Proponents of CAFE standards say that the oversight and direction they have established are responsible for the improvements in automotive fuel efficiency over the past three decades. It's impossible to know how true that is, but it defies reason to believe that no improvements would have resulted without the government input. The oil shortages of the 1970s, competition in the automotive industry, the costs and logistics of refining petroleum, changing state and federal environmental regulations — all these and more are part of the same pattern of fuel-efficiency improvement, and all are interrelated. To posit that the CAFE standards are apart and above all these is to insult thinking people.
But my frustration with the use of federal CAFE standards is more philosophical: I don't believe that legislators and other government officials have authority to guide technology. Beyond that, I think they are incapable of doing so competently.

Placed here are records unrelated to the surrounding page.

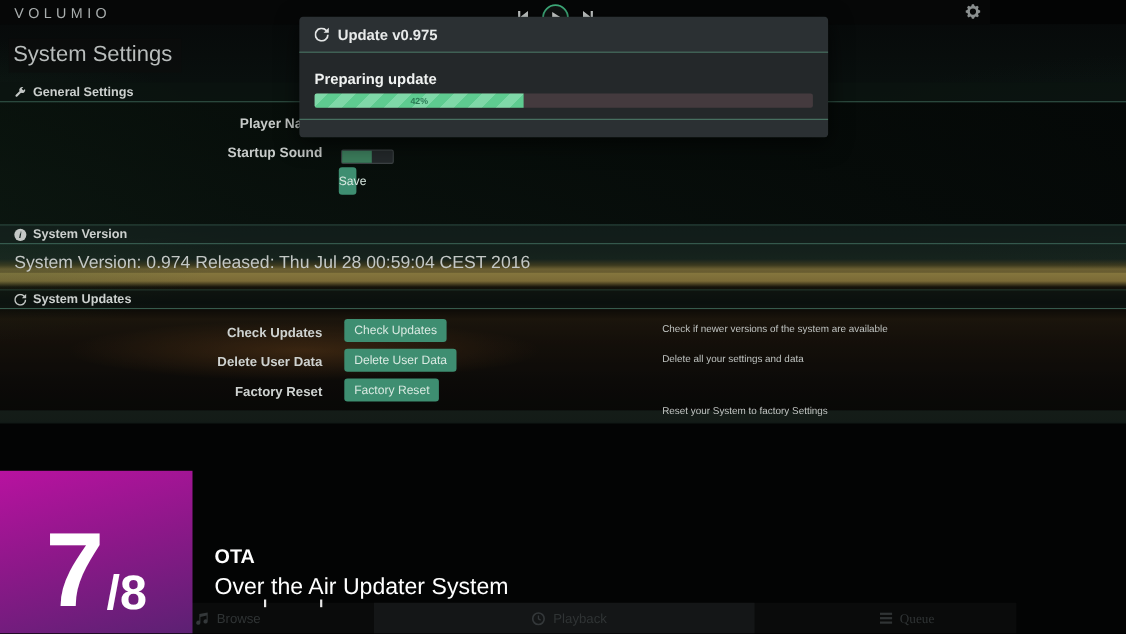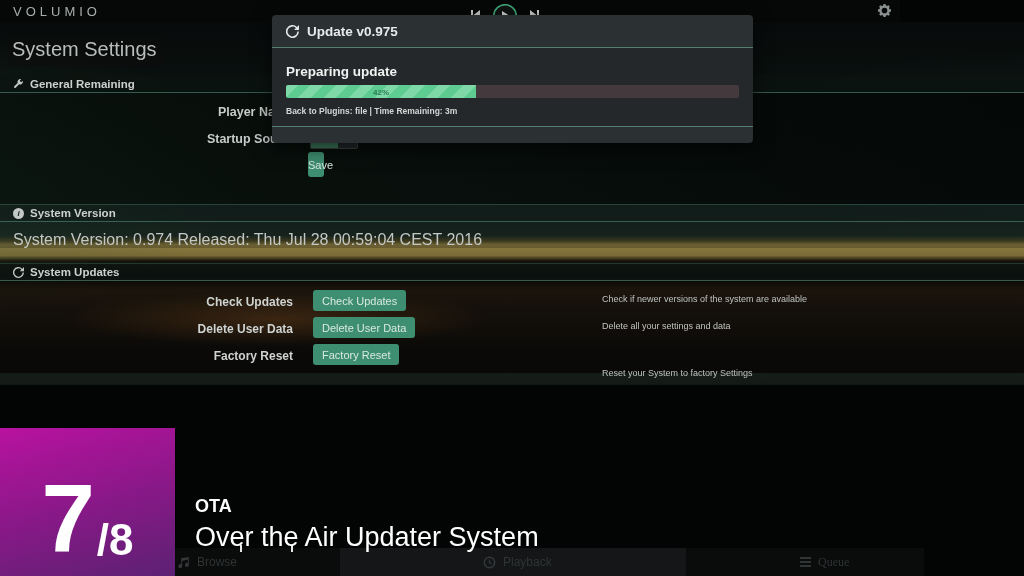--- a/index.html
+++ b/index.html
@@ -102,21 +102,21 @@
   .tick { position:absolute; width:2px; height:7px; background:#e8e8e8; top:545px; z-index:25; }
 
   
   .badge { position:absolute; left:0; top:428px; width:175px; height:148px; z-index:60;
     background:linear-gradient(165deg,var(--badge-magenta,#b812a0) 0%,#8c1889 48%,var(--badge-purple,#5c2173) 100%);
     display:flex; align-items:flex-end; justify-content:center; padding-bottom:16px; }
   .badge-number { font-size:96px; line-height:0.85; font-weight:700; color:#fff; }
   .badge-total { font-size:44px; line-height:0.9; font-weight:700; color:#fff; margin-left:2px; }
   .caption { position:absolute; left:195px; top:496px; z-index:60; color:#fff; }
   .caption-title { font-size:18px; font-weight:700; line-height:1.2; }
-  .caption-sub { font-size:27px; font-weight:400; margin-top:4px; }
+  .caption-sub { font-size:21px; font-weight:400; margin-top:4px; }
 </style>
 </head>
 <body>
 
 <div class="stage">
 
   <div class="app-bg"></div>
   <div class="bg-bottom-strip"></div>
 
   <div class="panel-general"></div>
@@ -149,21 +149,21 @@
       </svg>
     </span>
   </div>
 
   <div class="page-title">System Settings</div>
 
   <div class="section-bar bar-general">
     <svg class="icon-svg" width="11" height="11" viewBox="0 0 16 16">
       <path d="M14.2 4.1a4 4 0 0 1-5.3 5.1l-5 5a1.5 1.5 0 0 1-2.1-2.1l5-5A4 4 0 0 1 11.9 1.8L9.7 4l2.3 2.3 2.2-2.2z" fill="#c2c6c4"></path>
     </svg>
-    <span class="stitle">General Remaining</span>
+    <span class="stitle">General Settings</span>
   </div>
   <div class="field-label lbl-player">Player Name</div>
   <div class="field-label lbl-startup">Startup Sound</div>
   <div class="toggle">
       <span class="knob"></span>
     </div>
   <button class="btn btn-save">Save</button>
 
   <div class="section-bar bar-version">
     <span style="width:11px;height:11px;border-radius:50%;background:#c4c8c6;color:#10201c;font-size:8px;font-weight:700;display:flex;align-items:center;justify-content:center;font-style:italic;">i</span>
@@ -197,21 +197,20 @@
       </svg>
       <span class="dlg-title">Update v0.975</span>
     </div>
     <div class="dlg-body">
       <div class="dlg-status">Preparing update</div>
       <div class="progress-track">
         <div class="progress-fill" style="width: 42%;">
           <span class="progress-label">42%</span>
         </div>
       </div>
-      <div class="dlg-note">Back to Plugins: file | Time Remaining: 3m</div>
     </div>
     <div class="dlg-footer"></div>
   </div>
 
   <div class="navbar">
     <div class="nav-tab-center"></div>
     <div class="nav-item nav-browse">
       <svg class="icon-svg" width="13" height="13" viewBox="0 0 13 13">
         <path d="M4.2 2.2v6.2a1.9 1.9 0 1 0 1 1.7V4.9l5.6-1.3v3.6a1.9 1.9 0 1 0 1 1.7V.9L4.2 2.2z" fill="#34383a"></path>
       </svg>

Setting fuel-efficiency standards by the typical federal approach — lobbying, compromising, trading support — equates the work and accomplishments of experienced chemists, metallurgists, designers, and engineers with all the mundane tasks we assign to legislators. It derogates real achievements to the effect of baser persuasion.
It also assumes that automotive manufacturers cannot recognize the trends and developments in their own industry, and that car buyers cannot make choices for themselves.
Moreover, as long as we have CAFE standards we cannot have an intelligent debate, nor credible conclusions, about energy policies, nor the much wider issue of human impact on the global environmental.
And still, public officials who claim to be concerned about those matters are generally happy to continue using blunt instruments, like regulations, to adjust complex mechanisms, like automobiles. We should hope they never get the chance at the larger issues.